As stated by Table 2, the peak load demand has been observed in July during 14:00–15:00. By adding PV installations to the system, the required thermal generation keeps decreasing, but up to a certain extent, as the PVs can contribute only during the daytime. PV installation may finally lead to shift the peak load for the thermal units to early night hours, no matter how much their capacity is increased. Figure 7 depicts how the capacity credit and the maximum load to be met by thermal units, are changing through the increment of PV capacity.
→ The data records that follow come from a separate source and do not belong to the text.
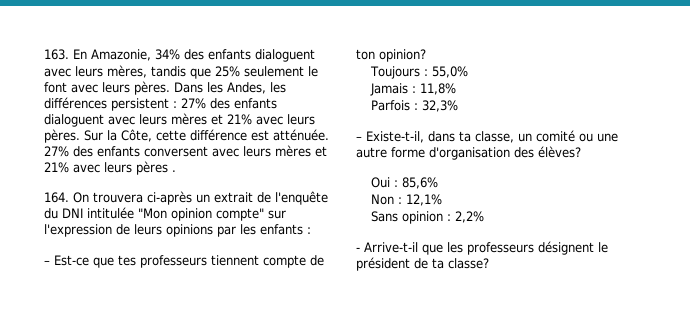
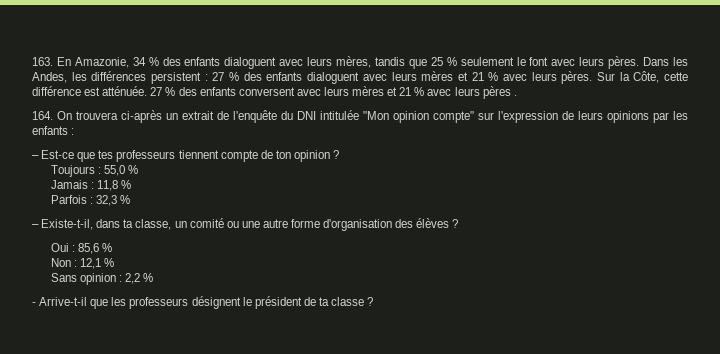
- 163. En Amazonie, 34% des enfants dialoguent avec leurs mères, tandis que 25% seulement le font avec leurs pères.
+ 163. En Amazonie, 34 % des enfants dialoguent avec leurs mères, tandis que 25 % seulement le font avec leurs pères.
- Dans les Andes, les différences persistent : 27% des enfants dialoguent avec leurs mères et 21% avec leurs pères.
+ Dans les Andes, les différences persistent : 27 % des enfants dialoguent avec leurs mères et 21 % avec leurs pères.
- 27% des enfants conversent avec leurs mères et 21% avec leurs pères .
+ 27 % des enfants conversent avec leurs mères et 21 % avec leurs pères .
- – Est-ce que tes professeurs tiennent compte de ton opinion?
+ – Est-ce que tes professeurs tiennent compte de ton opinion ?
- Toujours : 55,0%
+ Toujours : 55,0 %
- Jamais : 11,8%
+ Jamais : 11,8 %
- Parfois : 32,3%
+ Parfois : 32,3 %
- – Existe-t-il, dans ta classe, un comité ou une autre forme d'organisation des élèves?
+ – Existe-t-il, dans ta classe, un comité ou une autre forme d'organisation des élèves ?
- Oui : 85,6%
+ Oui : 85,6 %
- Non : 12,1%
+ Non : 12,1 %
- Sans opinion : 2,2%
+ Sans opinion : 2,2 %
- - Arrive-t-il que les professeurs désignent le président de ta classe?
+ - Arrive-t-il que les professeurs désignent le président de ta classe ?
The examined variables of capacity credit and maximum load change as the PV capacity is increased, but up to the extent of 55 MW of additional PV installations. In that instance, the maximum capacity credit that can be achieved, reaches the value of 20 MW and as a result the maximum load to be met by thermal units decreases to 610 MW. This maximum load is also observed in July during 20:00–22:00, in case the additional PV capacity exceeds 55 MW.

4.2. Reliability Evaluation

Thermal units of the island power system of Crete need to be maintained for some time periods during a year. This requirement leads each unit to scheduled outages which are determined by the administrator of the power system (HEDNO), usually in specific time periods. Autumn and spring are the most appropriate seasons for such maintenance, due to low load demand. In such a case, it is assumed that the steam turbines are committed to service for a long time (month), contrary to diesel and gas turbines whose maintenance lasts less (one or two weeks) per maintenance period. In order to take into account this necessity, for any unit which is under scheduled maintenance, FOR has been set to 1.
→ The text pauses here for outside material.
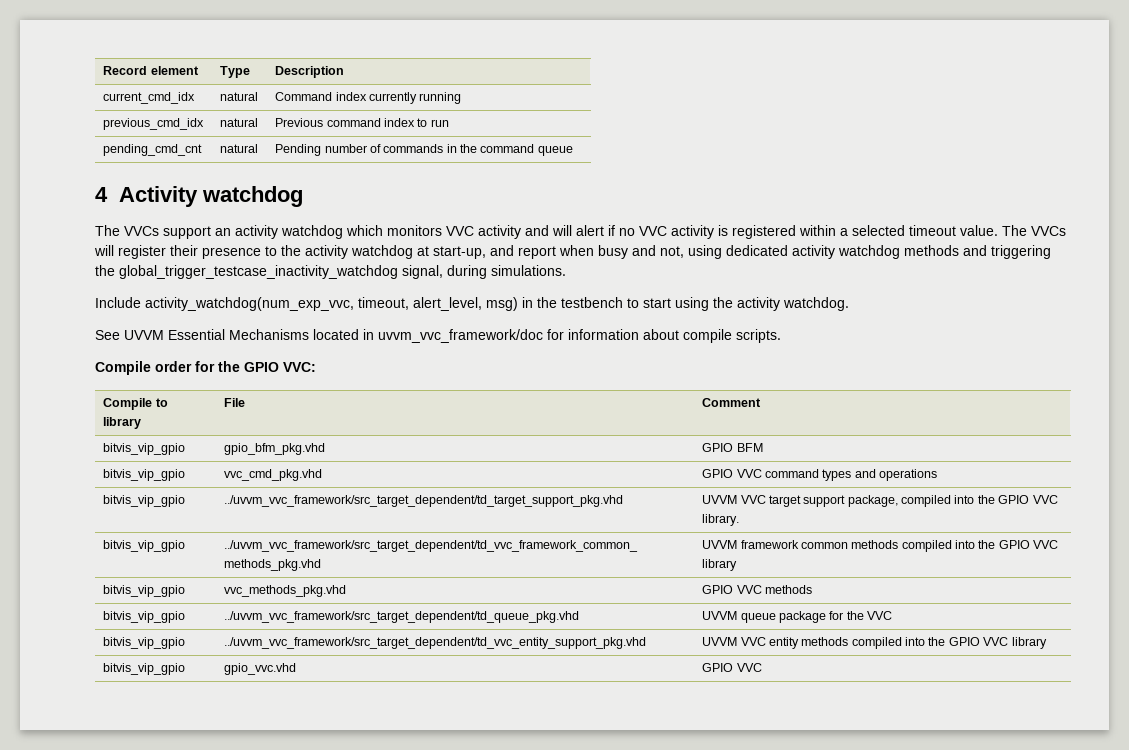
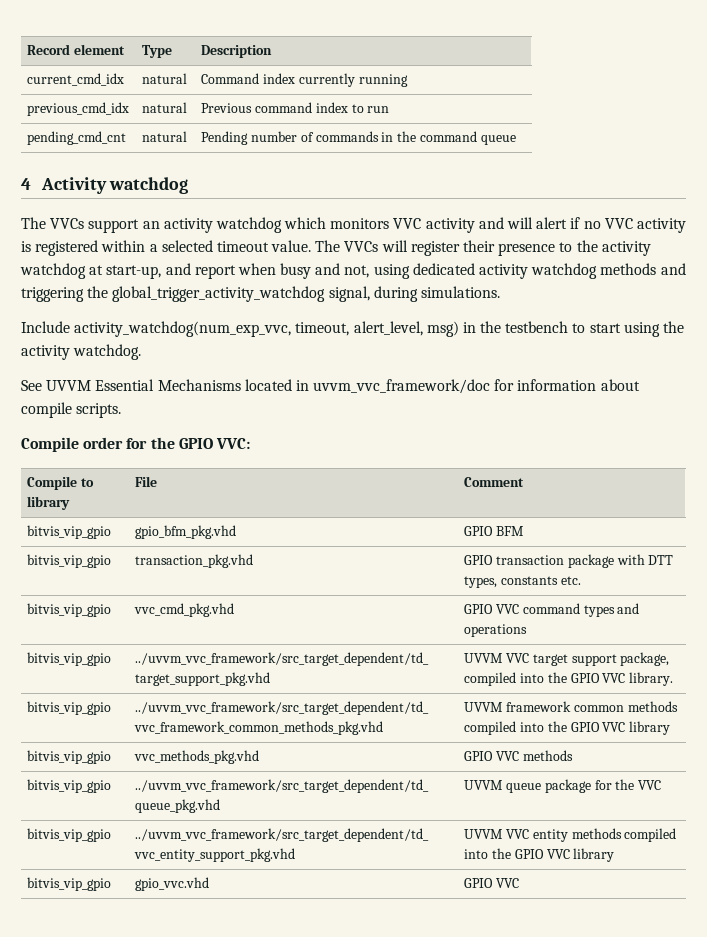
- The VVCs will register their presence to the activity watchdog at start-up, and report when busy and not, using dedicated activity watchdog methods and triggering the global_trigger_testcase_inactivity_watchdog signal, during simulations.
+ The VVCs will register their presence to the activity watchdog at start-up, and report when busy and not, using dedicated activity watchdog methods and triggering the global_trigger_activity_watchdog signal, during simulations.
+ bitvis_vip_gpio | transaction_pkg.vhd | GPIO transaction package with DTT types, constants etc.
In this section, reliability indices of the Cretan power system are evaluated from the generation adequacy of thermal units’ perspective, examining two different scenarios. The results are provided by comparing the reliability indices of the system in its current state and with the assumption that the PV production has been increased by 20%. Figure 8 shows the EENS for five examined months. February and November are two months with low values of load demand. The EENS in the former case is 0.22 MWh while in the latter case was calculated as 1.54 MWh. This significant difference is because of which units are maintained in each case. It was assumed that in February those units could be a diesel unit of the power station of Linoperamata (10 MW) and a gas turbine (27 MW), while in November a part of the combined cycled (52 MW) unit could be out for service in addition to the steam turbines 4, 5 (24 MW each) of the power station of Linoperamata. Lower capacity of the available units during November justifies higher EENS values compared to February. During summer, although FOR is the only probability that was included for generation outages, high load demand leads to high EENS values.
Similar results are obtained for LOLE as is depicted in Figure 9. In July, 20% of additional PV generation could decrease the EENS by 15.93% and the LOLE by 15.71% for the whole month, while in November 0.19% for EENS and 0.25% for LOLE.
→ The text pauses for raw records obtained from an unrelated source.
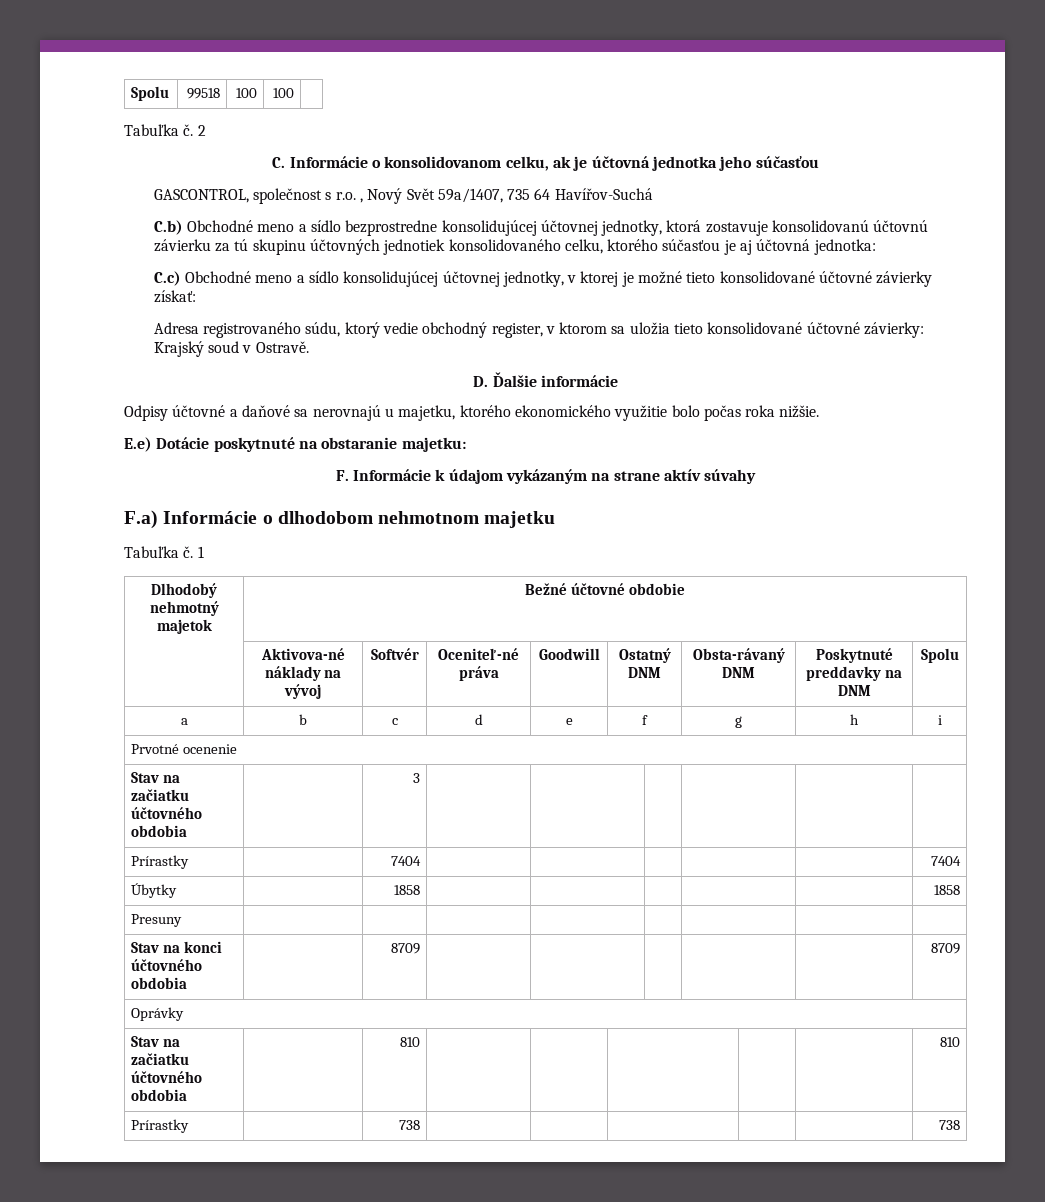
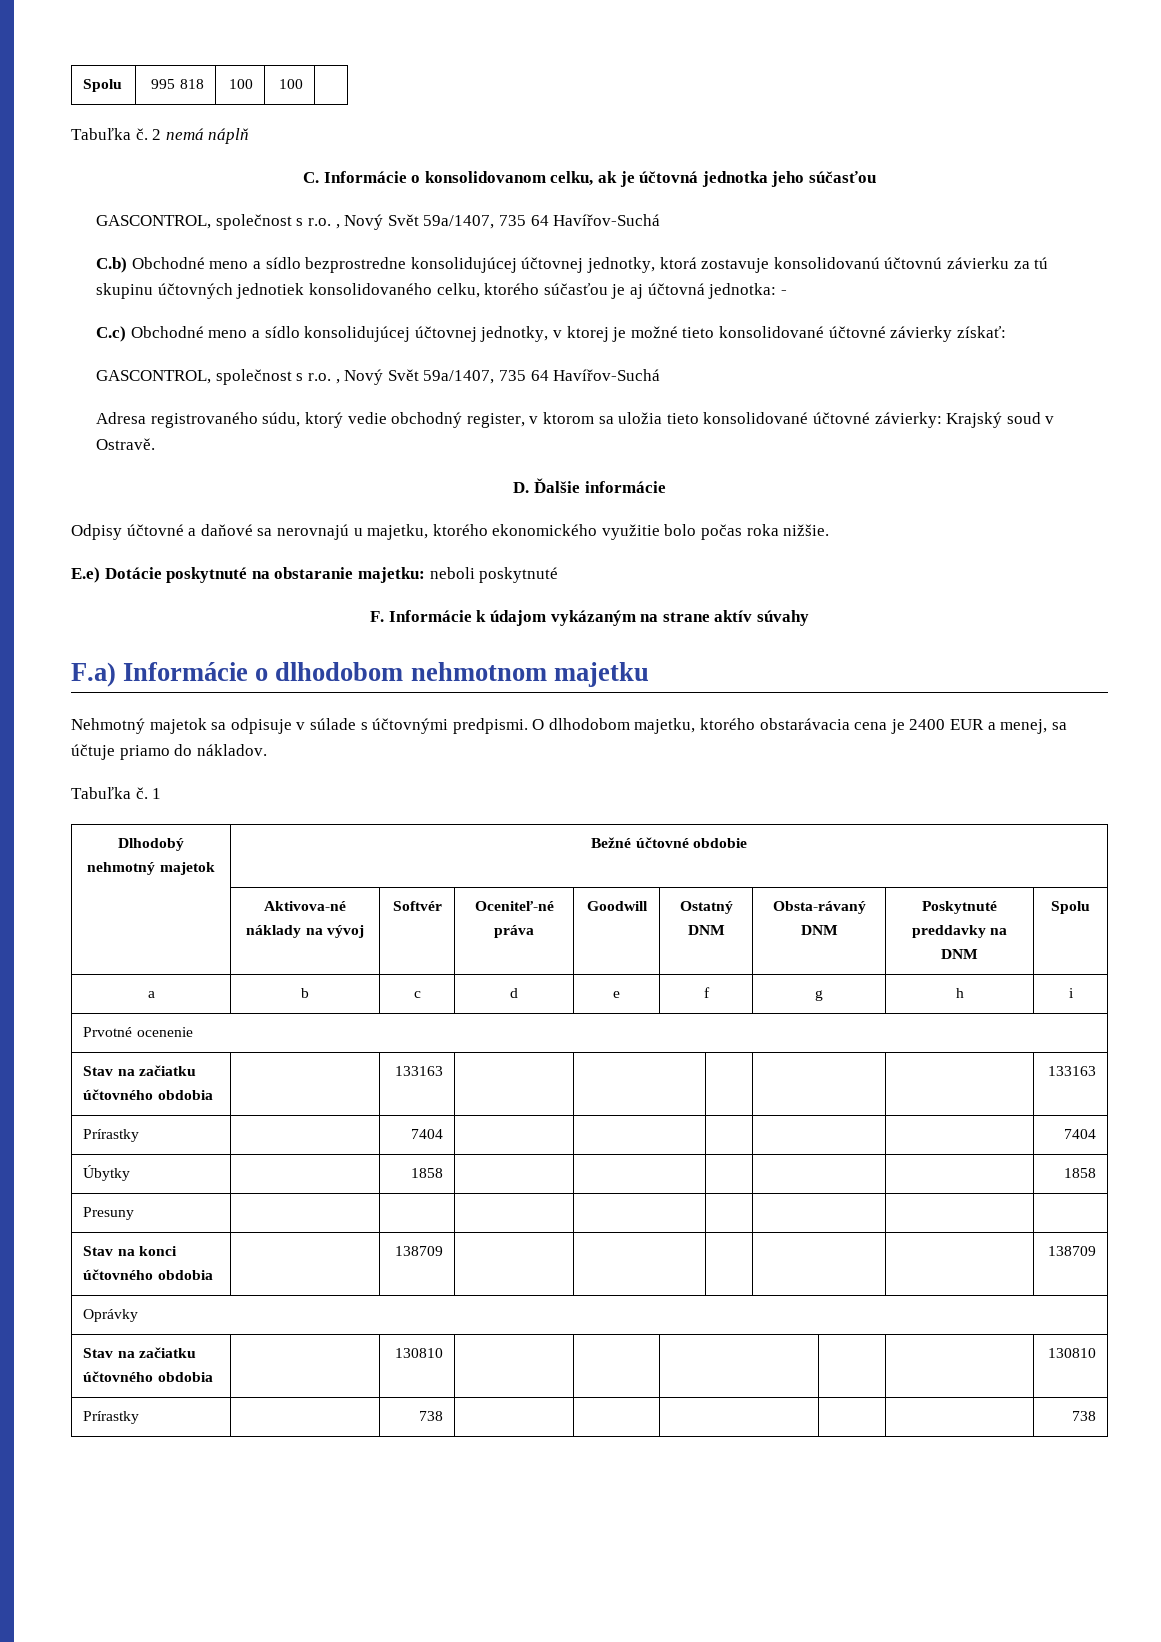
- Spolu | 99518 | 100 | 100 |
+ Spolu | 995 818 | 100 | 100 |
- 2
+ 2 nemá náplň
- C.b) Obchodné meno a sídlo bezprostredne konsolidujúcej účtovnej jednotky, ktorá zostavuje konsolidovanú účtovnú závierku za tú skupinu účtovných jednotiek konsolidovaného celku, ktorého súčasťou je aj účtovná jednotka:
+ C.b) Obchodné meno a sídlo bezprostredne konsolidujúcej účtovnej jednotky, ktorá zostavuje konsolidovanú účtovnú závierku za tú skupinu účtovných jednotiek konsolidovaného celku, ktorého súčasťou je aj účtovná jednotka: -
  C.c) Obchodné meno a sídlo konsolidujúcej účtovnej jednotky, v ktorej je možné tieto konsolidované účtovné závierky získať:
+ GASCONTROL, společnost s r.o. , Nový Svět 59a/1407, 735 64 Havířov-Suchá
- E.e) Dotácie poskytnuté na obstaranie majetku:
+ E.e) Dotácie poskytnuté na obstaranie majetku: neboli poskytnuté
+ Nehmotný majetok sa odpisuje v súlade s účtovnými predpismi. O dlhodobom majetku, ktorého obstarávacia cena je 2400 EUR a menej, sa účtuje priamo do nákladov.
- Stav na začiatku účtovného obdobia | | 3 | | | | | |
+ Stav na začiatku účtovného obdobia | | 133163 | | | | | | 133163
- Stav na konci účtovného obdobia | | 8709 | | | | | | 8709
+ Stav na konci účtovného obdobia | | 138709 | | | | | | 138709
- Stav na začiatku účtovného obdobia | | 810 | | | | | | 810
+ Stav na začiatku účtovného obdobia | | 130810 | | | | | | 130810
It is interesting to examine the change in LOLE during daytime. Figure 10 presents LOLE for July, grouped by hour type. Clearly, a high reduction of LOLE that exceeds 45% during hours 12:00–15:00 can be achieved. That proves the great impact of PV generation on system’s reliability for periods with high solar irradiation. Nevertheless, the maximum LOLE which is summarized for each month in Table 3 cannot be decreased by this additional PV capacity. For all months except February, this maximum value is observed, during the first night hour, when the solar PV cannot produce.
Figure 11 shows the value of LWLOLE in July for each hour type. The effect of additional PV capacity is observed during the daytime with the highest reduction in LWLOLE being achieved at 13:00–14:00 by 15 MW (−14.3%), while 22.2% (−10 MW) reduction in LWLOLE at 09:00–10:00 can also be achieved.
However, this effect cannot decrease the additional firm capacity that is required for obtaining 99.9999% generation adequacy, due to the maximum LWLOLE which appears at night hours as confirmed by Table 4.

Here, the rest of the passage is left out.